Task directions:
In the data that follows, how many lines contain the word "bullet"? Give only that number.

Recorded information:
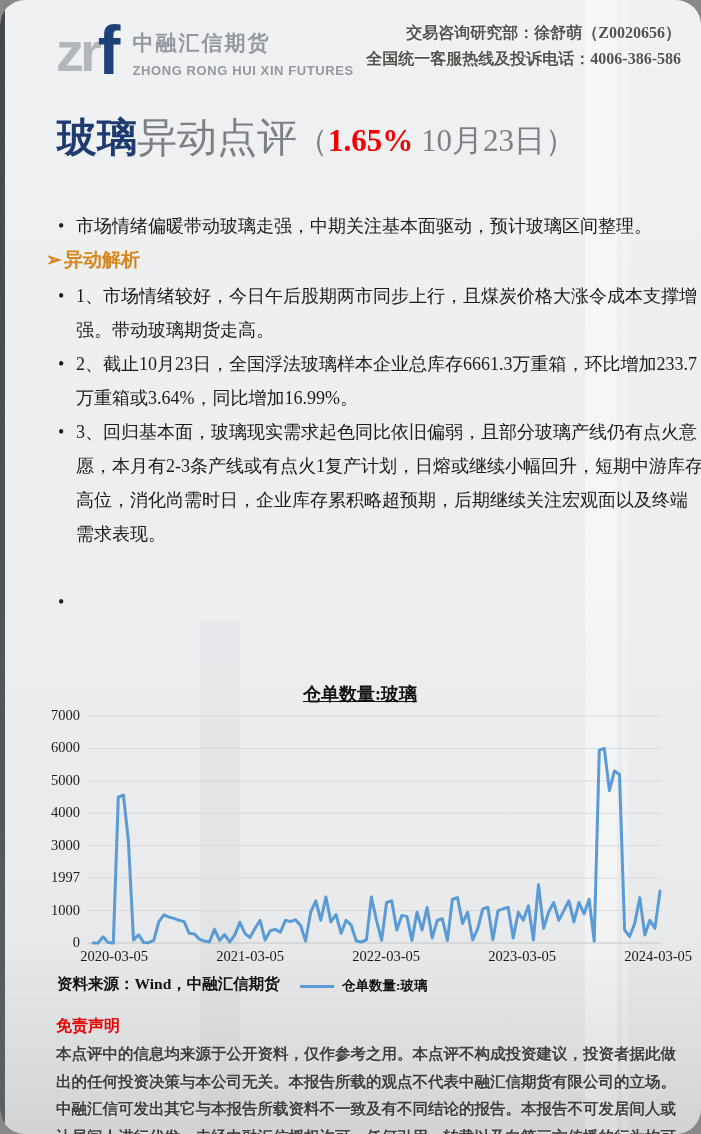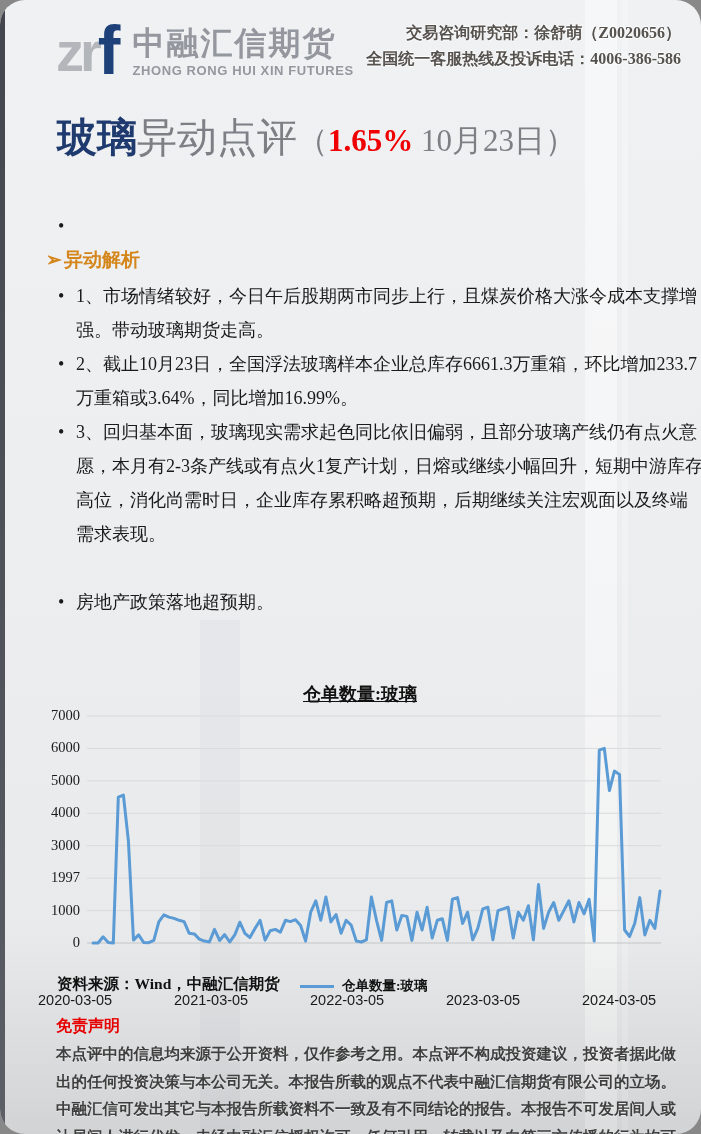--- a/index.html
+++ b/index.html
@@ -24,7 +24,7 @@
   #logo-zr{font-size:56px;font-weight:bold;color:#b3b6bb;letter-spacing:-4px;line-height:64px;}
   #logo-f{font-size:68px;font-weight:bold;color:#1d4178;line-height:60px;margin-left:0px;}
   #logo-text{margin-left:12px;margin-top:6px;}
-  #company-cn{font-size:32px;font-weight:bold;color:#94989e;letter-spacing:2px;line-height:34px;}
+  #company-cn{font-size:21px;font-weight:bold;color:#94989e;letter-spacing:2px;line-height:34px;}
   #company-en{font-size:13px;color:#94989e;letter-spacing:0.6px;margin-top:3px;font-weight:bold;}
   #contact{right:20px;top:20px;text-align:right;font-size:16px;font-weight:bold;color:#56524e;line-height:26px;text-shadow:0 1px 1px #fff,0 -1px 1px #fff;}
 

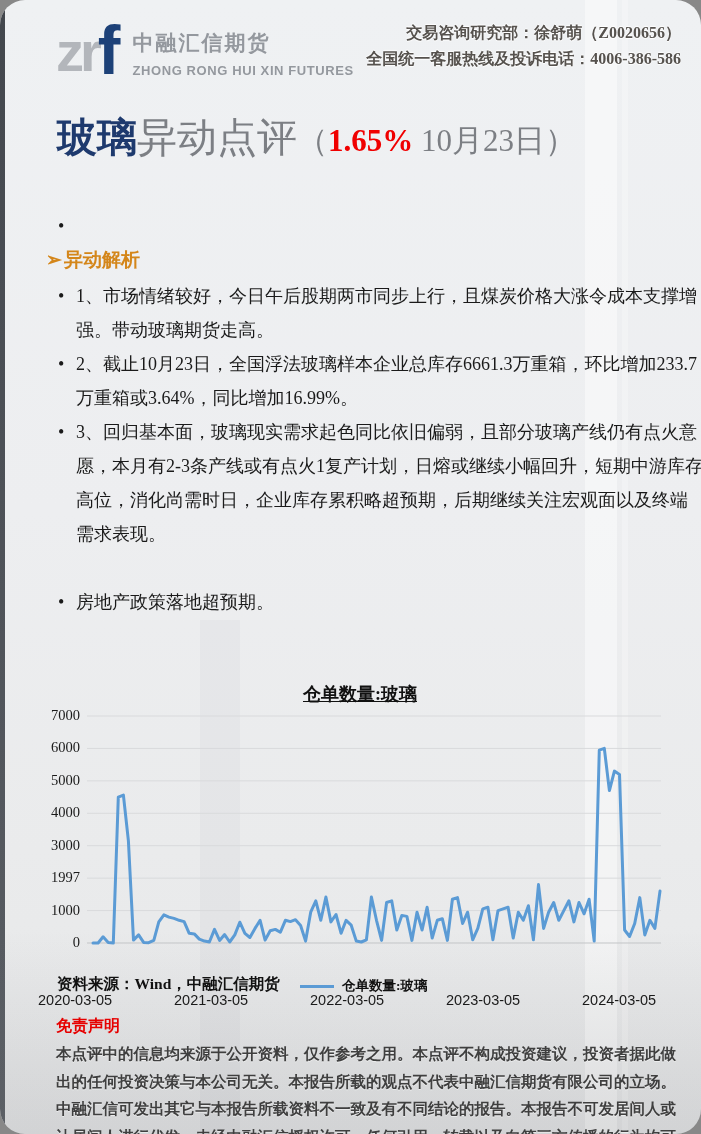--- a/index.html
+++ b/index.html
@@ -93,6 +93,7 @@
 
   <div class="abs para" id="view-bullet">
     <span class="bullet">•</span>
+    <span>市场情绪偏暖带动玻璃走强，中期关注基本面驱动，预计玻璃区间整理。</span>
   </div>
 
   <div class="abs sec-head" id="sec-analysis-head">

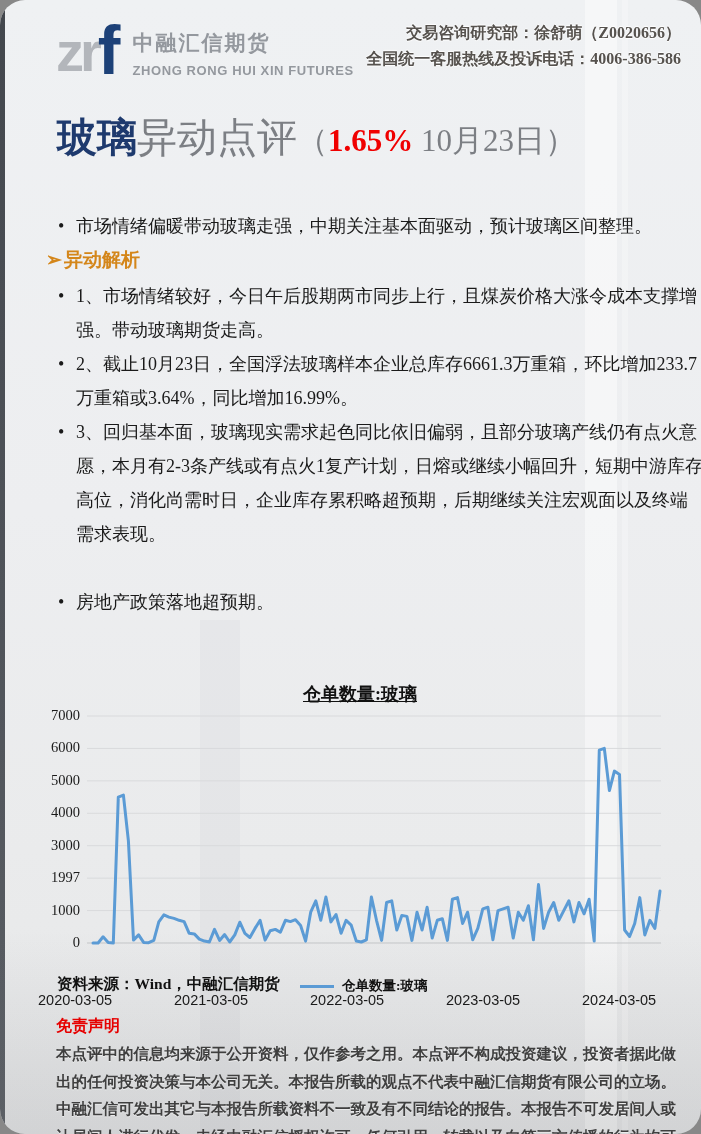--- a/index.html
+++ b/index.html
@@ -114,7 +114,6 @@
 
   <div class="abs para" id="risk-bullet">
     <span class="bullet">•</span>
-    <span>房地产政策落地超预期。</span>
   </div>
 
   <div class="abs" id="chart-title">仓单数量:玻璃</div>

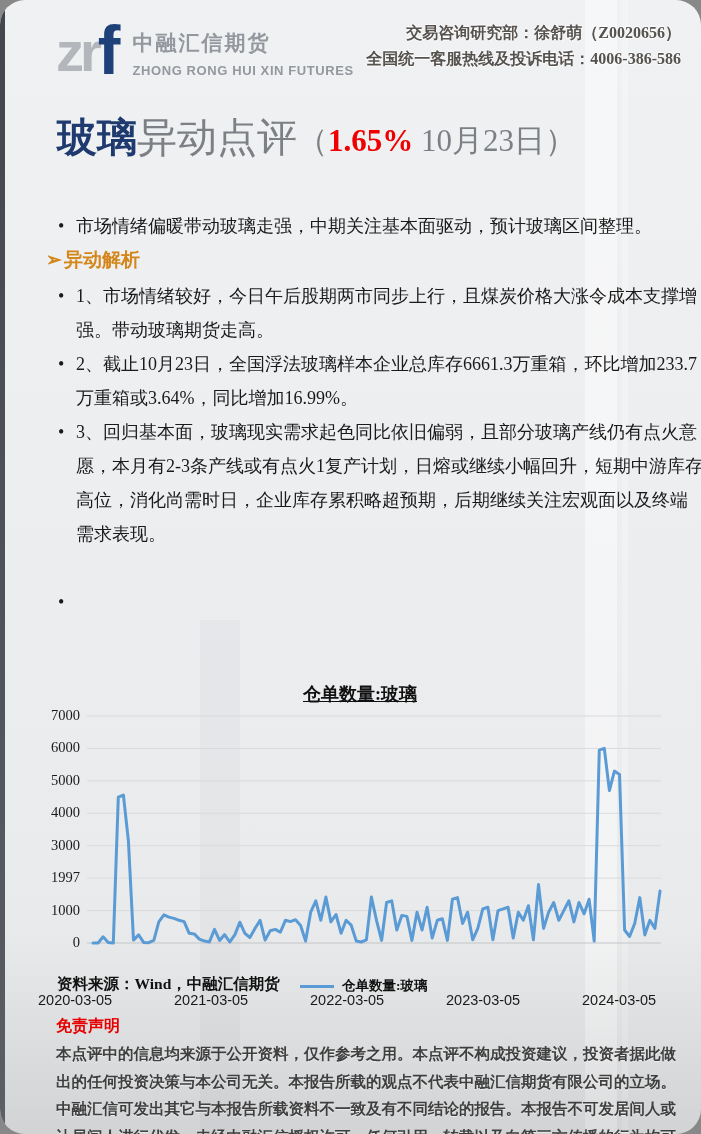--- a/index.html
+++ b/index.html
@@ -53,7 +53,7 @@
   #chart-title{left:50px;top:682px;width:620px;text-align:center;font-size:18px;font-weight:bold;text-decoration:underline;color:#111;}
   #chart-svg{left:85px;top:712px;}
   .y-tick{position:absolute;left:28px;width:52px;text-align:right;font-size:14.5px;color:#1a1a1a;font-family:"Liberation Serif","DejaVu Serif",serif;}
-  .x-tick{position:absolute;top:992px;width:110px;text-align:left;font-size:14.5px;color:#1a1a1a;font-family:Liberation Sans, sans-serif;}
+  .x-tick{position:absolute;top:948px;width:110px;text-align:right;font-size:14.5px;color:#1a1a1a;font-family:Liberation Serif, serif;}
   #source-row{left:57px;top:974px;font-size:15.5px;font-weight:bold;color:#111;white-space:nowrap;}
   #legend{left:300px;top:977px;display:flex;align-items:center;}
   #legend-swatch{width:34px;height:3px;background:#5b9bd5;margin-right:8px;}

Solution below:
4